Complete atrioventricular block
Complete AV block can be caused by direct intraoperative trauma, pulling or improperly positioned sutures and intraoperative hypothermia, hypoxia and ischemia, but it is mostly transient, and sinus rhythm can be restored by rewarming and removal of vena cava drainage tube, and when it is ineffective, isoproterenol (5μg/ml) 5-10μg intravenously can be used, and temporary temporary cardiac pacing and hormonal therapy.

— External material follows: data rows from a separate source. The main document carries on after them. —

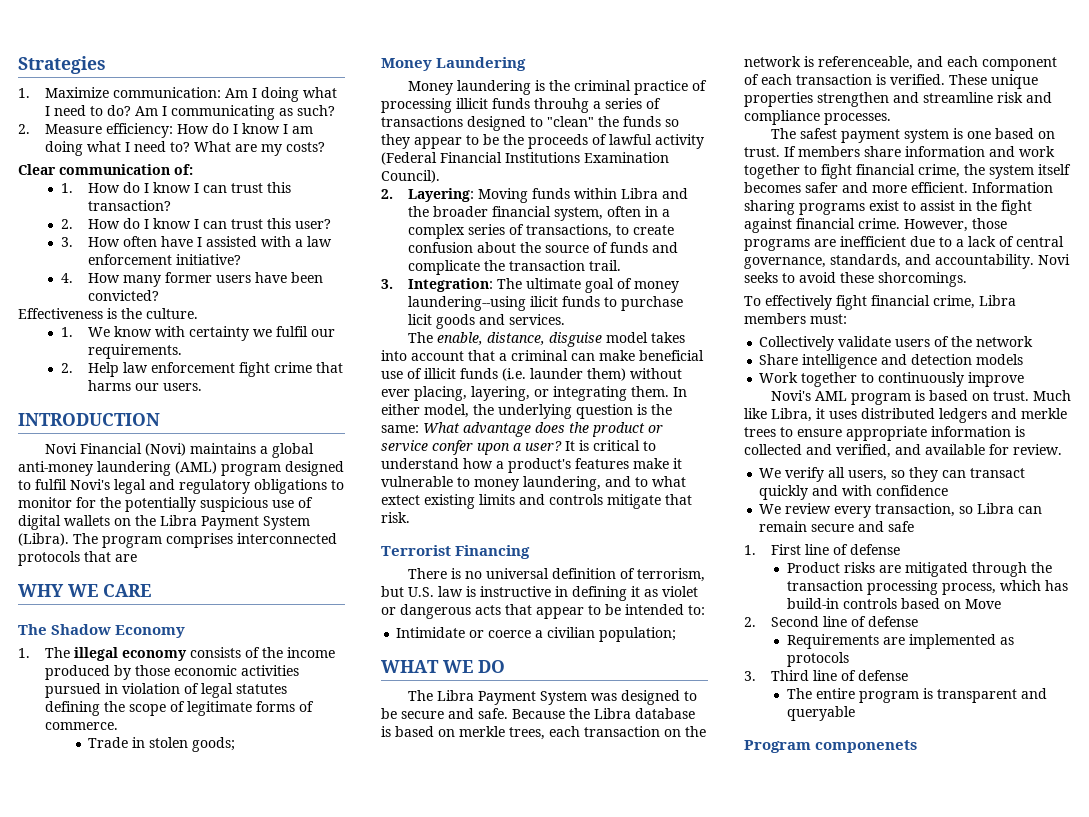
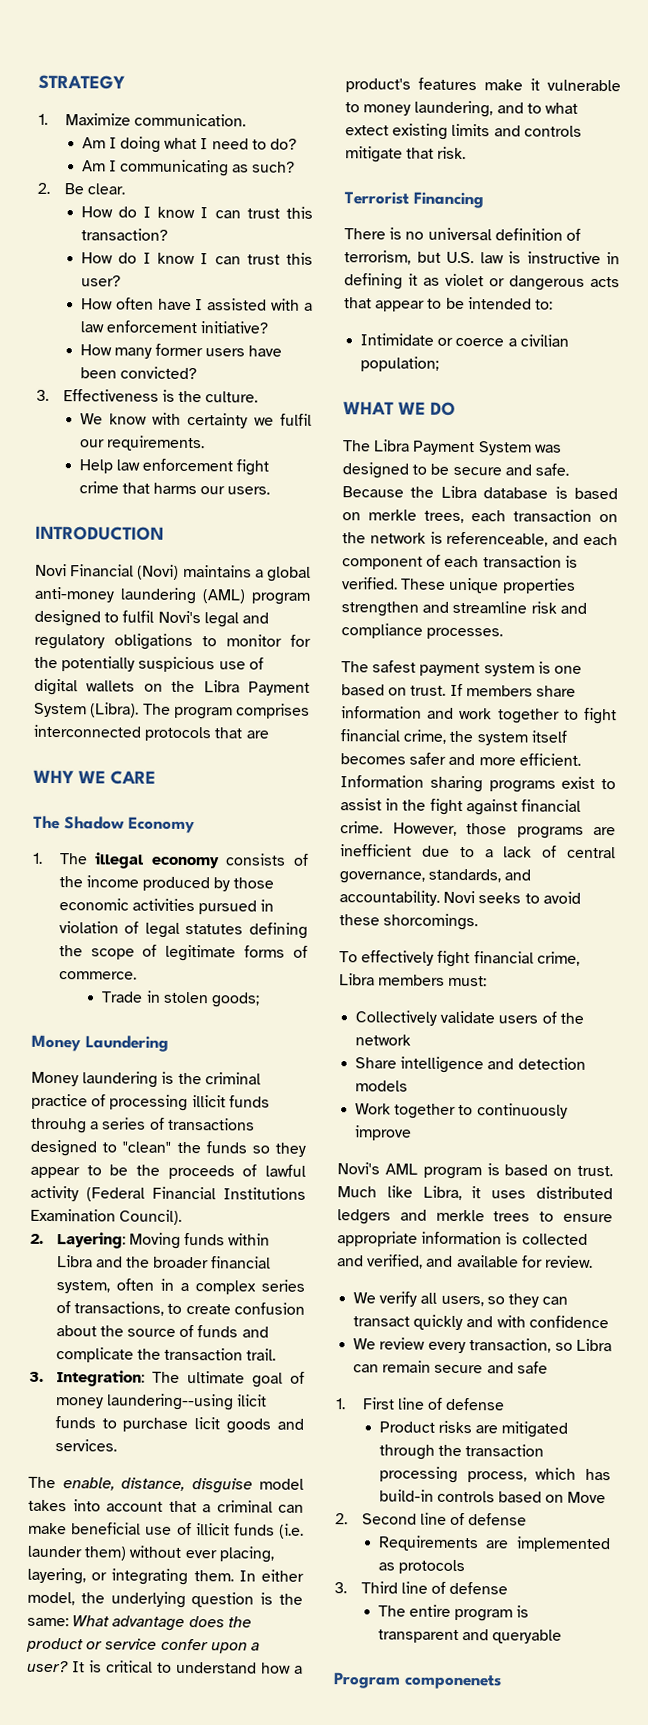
[18,56,106,74] Strategies -> [38,74,125,90] STRATEGY
[113,87,222,98] communication: -> [133,113,246,127] communication. //
(132, 110) none -> (298, 144) //
[45,123,314,138] [45,141,326,156] [18,164,193,175] [60,183,73,193] Measure efficiency: How do I know I am doing what I need to? What are my costs? // Clear communication of: // 1. -> [63,183,125,195] Be clear. //
[60,219,73,229] 2. -> (168, 234) none
[60,237,73,247] 3. -> (121, 281) none
[60,273,73,283] 4. -> (269, 327) none
(160, 295) none -> [36,389,49,401] 3.
[60,327,73,337] 1. -> (259, 397) none
[60,363,73,373] 2. -> (205, 443) none

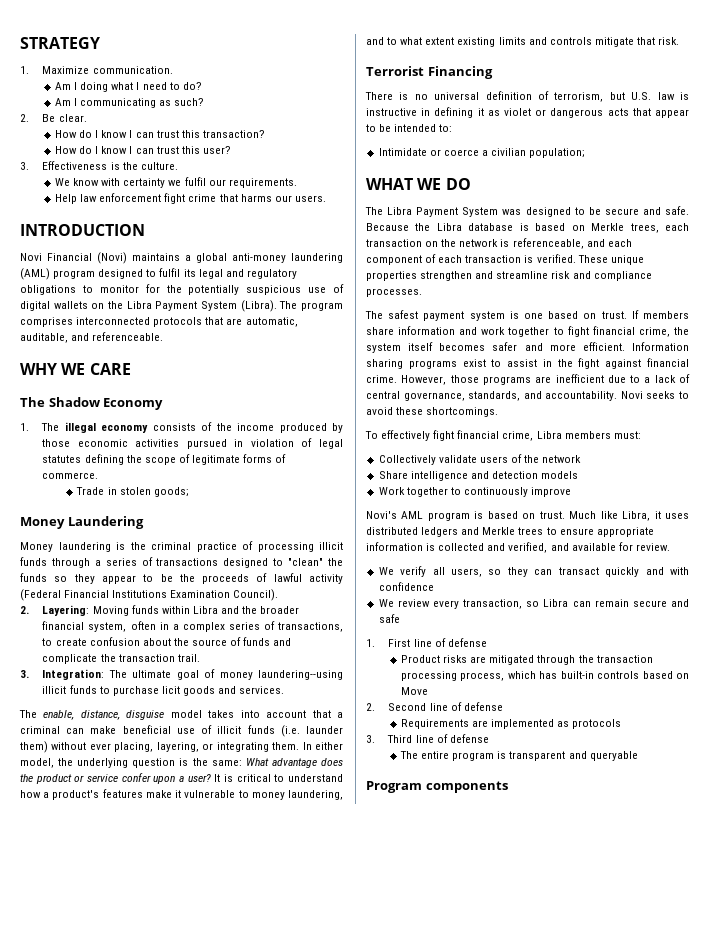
[80,297,314,311] [79,320,269,334] [79,343,283,359] [79,366,197,380] // How often have I assisted with a law enforcement initiative? // How many former users have been convicted? -> (231, 150) none
[157,610,201,624] Novi's -> [183,269,196,277] its
(269, 734) none -> [245,317,298,327] [20,332,164,343] automatic, auditable, and referenceable.
[31,1117,87,1134] throuhg -> [51,558,90,568] through
[237,1394,268,1407] ilicit -> [42,686,67,694] illicit
[345,125,389,136] extect -> [425,37,455,45] extent
[368,509,417,521] merkle -> [591,223,625,231] Merkle
[383,913,479,931] shorcomings. -> [426,407,499,417] shortcomings.
[435,1209,485,1222] merkle -> [482,527,516,535] Merkle
[378,1489,434,1502] build-in -> [560,671,594,679] built-in
[404,1674,502,1690] componenets -> [425,781,508,793] components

Low cardiac output syndrome
It is mostly caused by overly complex malformation, unsatisfactory correction of surgical malformation, residual leakage of ventricular septal defect or inadequate release of outflow tract and pulmonary artery stenosis, excessive ventricular incision that impairs right ventricular function, prolonged aortic block, poor intraoperative myocardial protection, hypoplastic left heart, hypotension at room temperature, and other factors. The prevention method is to avoid the occurrence of the above-mentioned causes, to observe closely after surgery, to handle early, and to apply vasodilators such as sodium nitroprusside, supplemented with dobutamine and isoproterenol, to reduce the anterior and posterior cardiac loads, to enhance myocardial contractility, and to control hypovolemia, if insufficient blood volume or pericardial tamponade is excluded.
Hemorrhagic bleeding
F4 patients are rich in collateral circulation, coagulation mechanism disorders and long extracorporeal circulation time, which increase the chance of postoperative bleeding, and can cause pericardial tamponade, affecting cardiac function and even endangering life. The prevention and treatment methods are to shorten the time of extracorporeal circulation as much as possible, to closely monitor ACT, to carefully stop bleeding before the end of surgery, to keep the drainage tube open after surgery, to closely observe the amount of drainage fluid, and to open the chest to stop bleeding as early as possible if necessary.
Systemic capillary leakage syndrome
Leakage often occurs in neonates and small infants after extracorporeal circulation, which may be related to the release of inflammatory mediators, resulting in capillary endothelial damage, with clinical manifestations of severe systemic edema and massive exudation from the thoracic and abdominal cavities, often requiring larger doses of catecholamines and the input of large amounts of colloid fluid to maintain blood pressure, for which there is no effective prevention method, and the application of hormones may increase capillary stability.